479 vitimas de trabalho análogo a escravidão são resgatadas no Brasil
A maior parte dos resgates ocorreu na zona rural, onde foram encontradas 292 vítimas; na zona urbana, foram resgatadas 178 pessoas, o equivalente a 37,2% do total
Por Valéria Mendes
Créditos: BBC
Entre os dias 1º e 31 de agosto, foram resgatadas 479 vítimas de diversas nacionalidades submetidas a condições de trabalho análogas à escravidão. De acordo com o Ministério Público Federal (MPF), 75 vítimas eram mulheres, nove trabalhavam em ambiente doméstico (1,9%) e 13 dos resgatados eram crianças ou adolescentes.
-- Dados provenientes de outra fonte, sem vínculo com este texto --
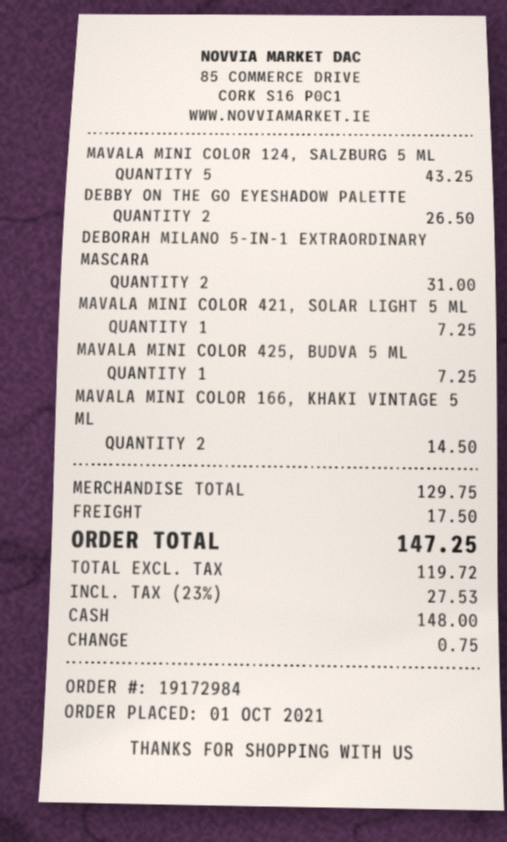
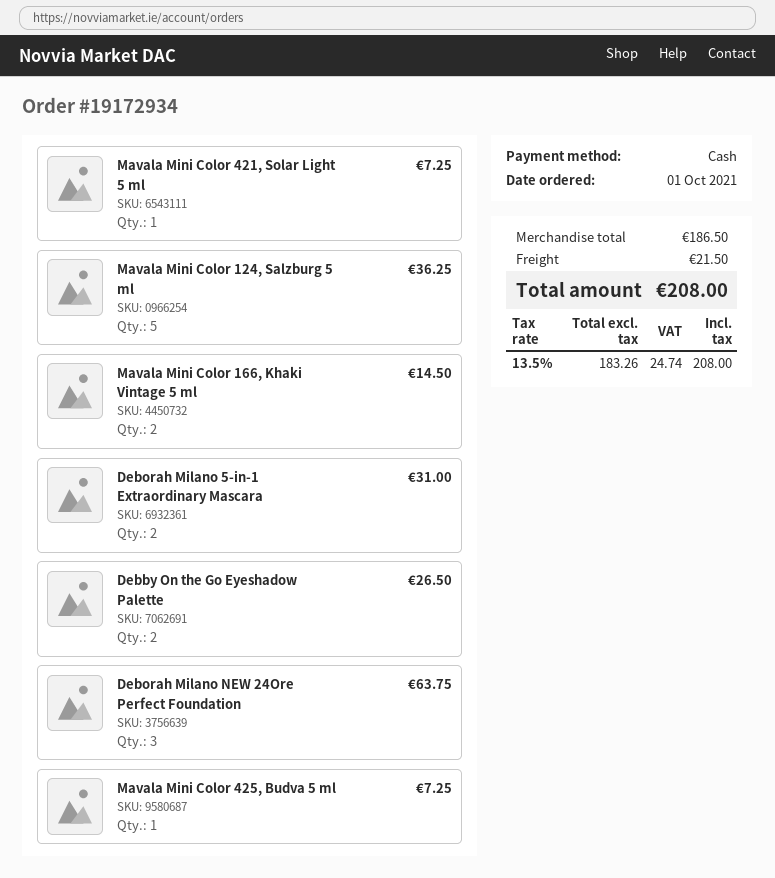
order number: 19172984 -> 19172934
MAVALA MINI COLOR 124, SALZBURG 5 ML: 5 for 43.25 -> 5 for 36.25
Deborah Milano NEW 24Ore Perfect Foundation: none -> 3 for 63.75
subtotal: 129.75 -> 186.50
shipping: 17.50 -> 21.50
net: 119.72 -> 183.26
tax: 23% = 27.53 -> 13.5% = 24.74
total: 147.25 -> 208.00

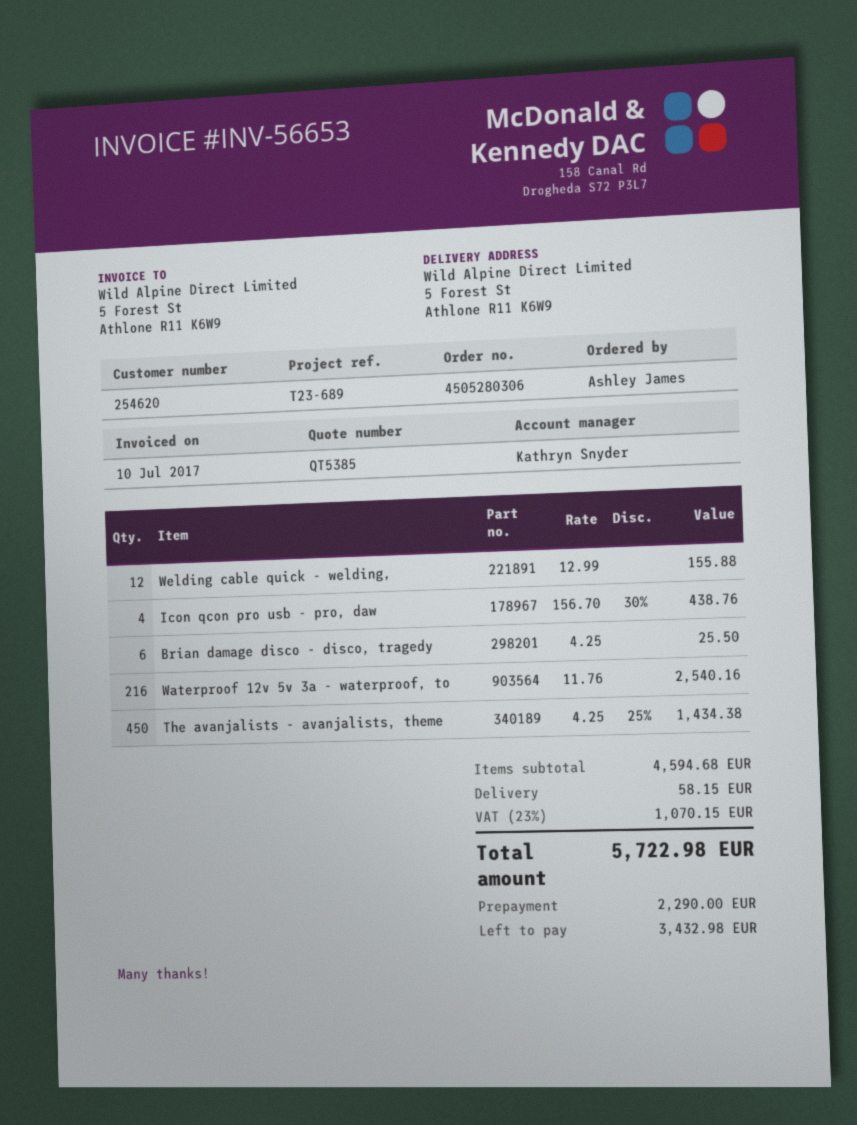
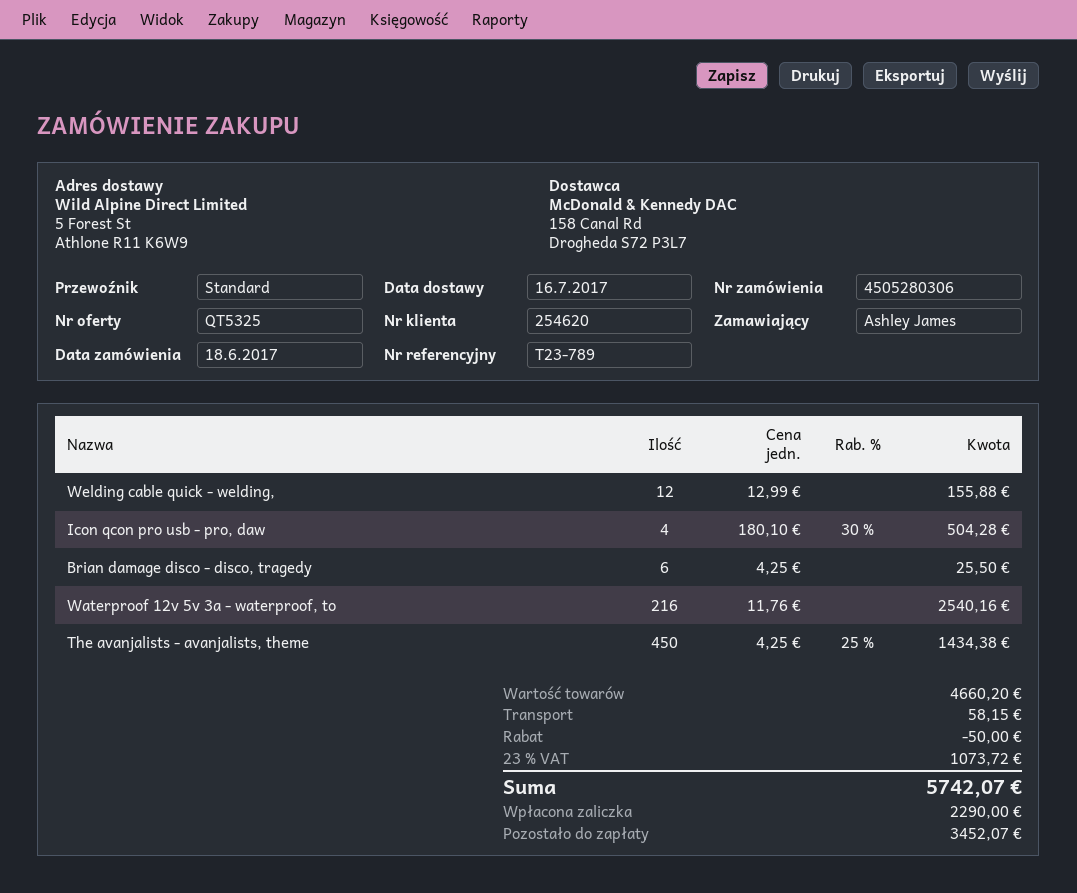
quote number: QT5385 -> QT5325
reference: T23-689 -> T23-789
Icon qcon pro usb - pro, daw: 4 x 156.70 - 30% = 438.76 -> 4 x 180.10 - 30% = 504.28
subtotal: 4594.68 -> 4660.20
discount: none -> 50.00
tax: 23% = 1070.15 -> 23% = 1073.72
total: 5722.98 -> 5742.07
balance: 3432.98 -> 3452.07

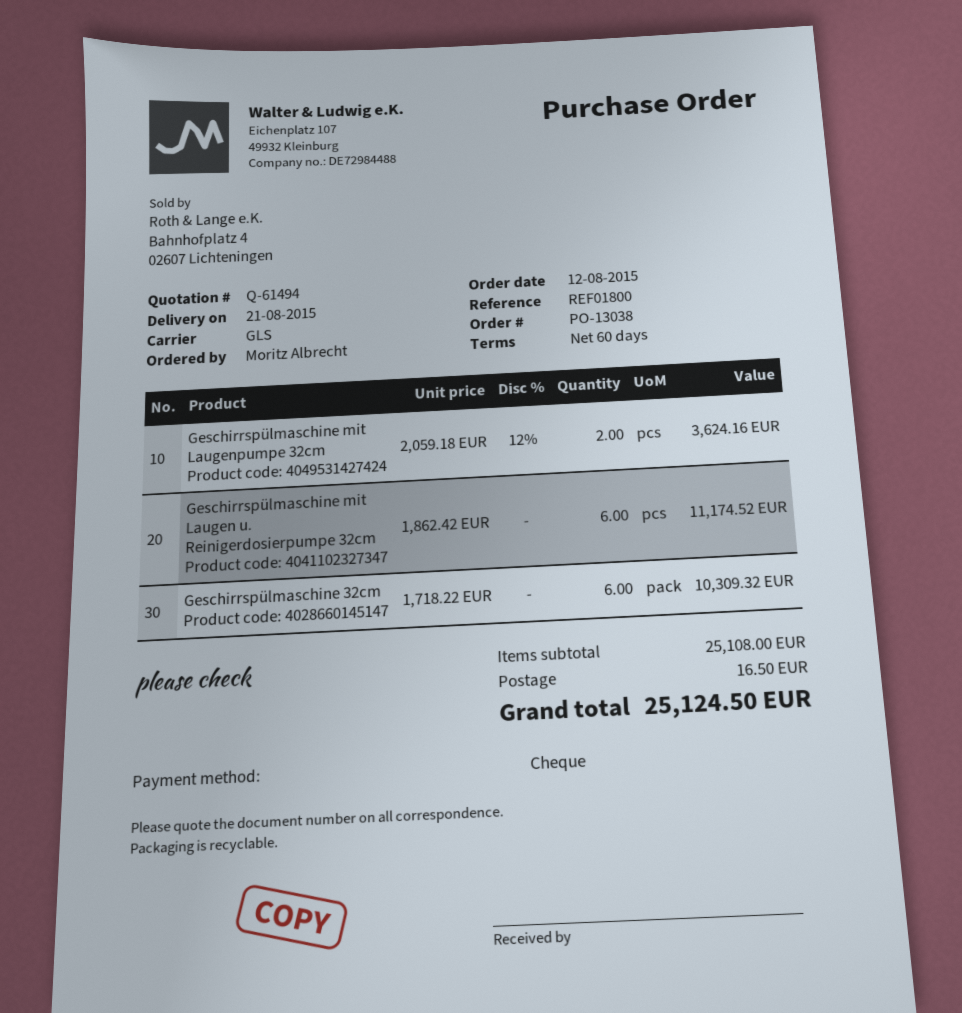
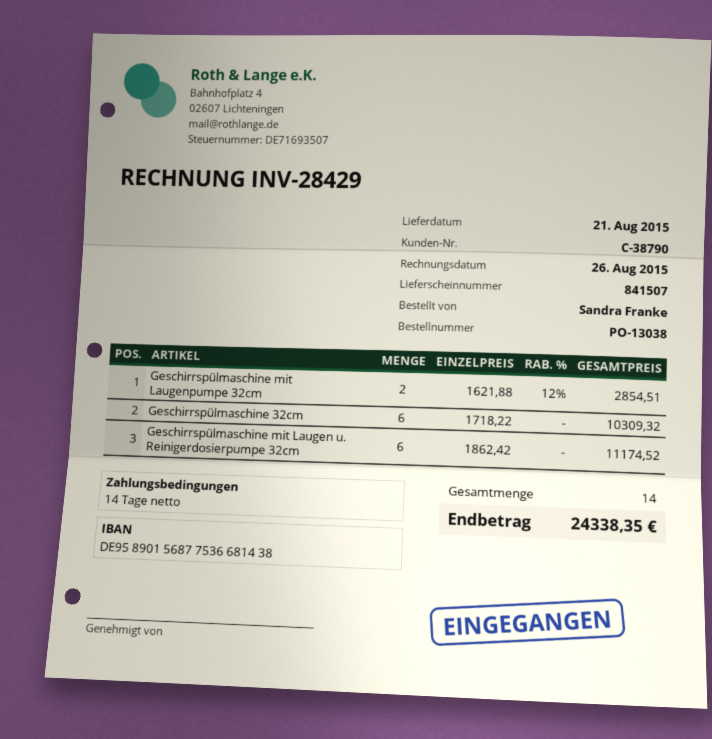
payment terms: 60 days -> 14 days
ordered by: Moritz Albrecht -> Sandra Franke
Geschirrspülmaschine mit Laugenpumpe 32cm: 2 x 2059.18 - 12% = 3624.16 -> 2 x 1621.88 - 12% = 2854.51
shipping: 16.50 -> none
total: 25124.50 -> 24338.35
Segundo os dados divulgados, os casos foram identificados em diferentes regiões do Brasil. O Sudeste concentrou 55,7% das vítimas, com 267 pessoas resgatadas, das quais 208 estavam em Minas Gerais.
A maior parte dos resgates ocorreu na zona rural, onde foram encontradas 292 vítimas. O cultivo de café foi o segmento com maior número de trabalhadores resgatados, com 53 pessoas, seguido pelas plantações de cebola (47), batata-inglesa (44) e outras culturas de lavoura temporária (43).
Na zona urbana, foram resgatadas 178 pessoas, o equivalente a 37,2% do total. Quase metade desses casos estava relacionada à construção civil, que concentrou 85 pessoas, ou 47,7% das vítimas encontradas em áreas urbanas.
Ao longo de cinco anos, a Operação Resgate, que reúne esforços do MPF, Ministério Público do Trabalho (MPT), Polícia Federal (PF), Defensoria Pública da União (DPU) e Ministério do Trabalho e Emprego (MTE), já resgatou 1.192 vítimas.
Os escravocratas responsáveis foram notificados e obrigados a rescindir os contratos de trabalho. O total de verbas trabalhistas e rescisórias chega a R$1,4 milhão. Além disso, nos casos envolvendo crianças e adolescentes, os responsáveis também poderão responder por trabalho infantil.
“No âmbito da persecução penal e da atuação extrajudicial, o MPF acompanha atualmente 95 procedimentos extrajudiciais e 491 inquéritos relacionados à submissão ou à recondução de pessoas a condições análogas à escravidão. Na esfera judicial, em primeira instância, tramitam 759 ações penais. Outras 289 ações penais, apelações e recursos criminais tramitam em segunda instância, concentrados nas Procuradorias Regionais da República da 1ª, 3ª e 6ª Regiões”, detalhou o MPF.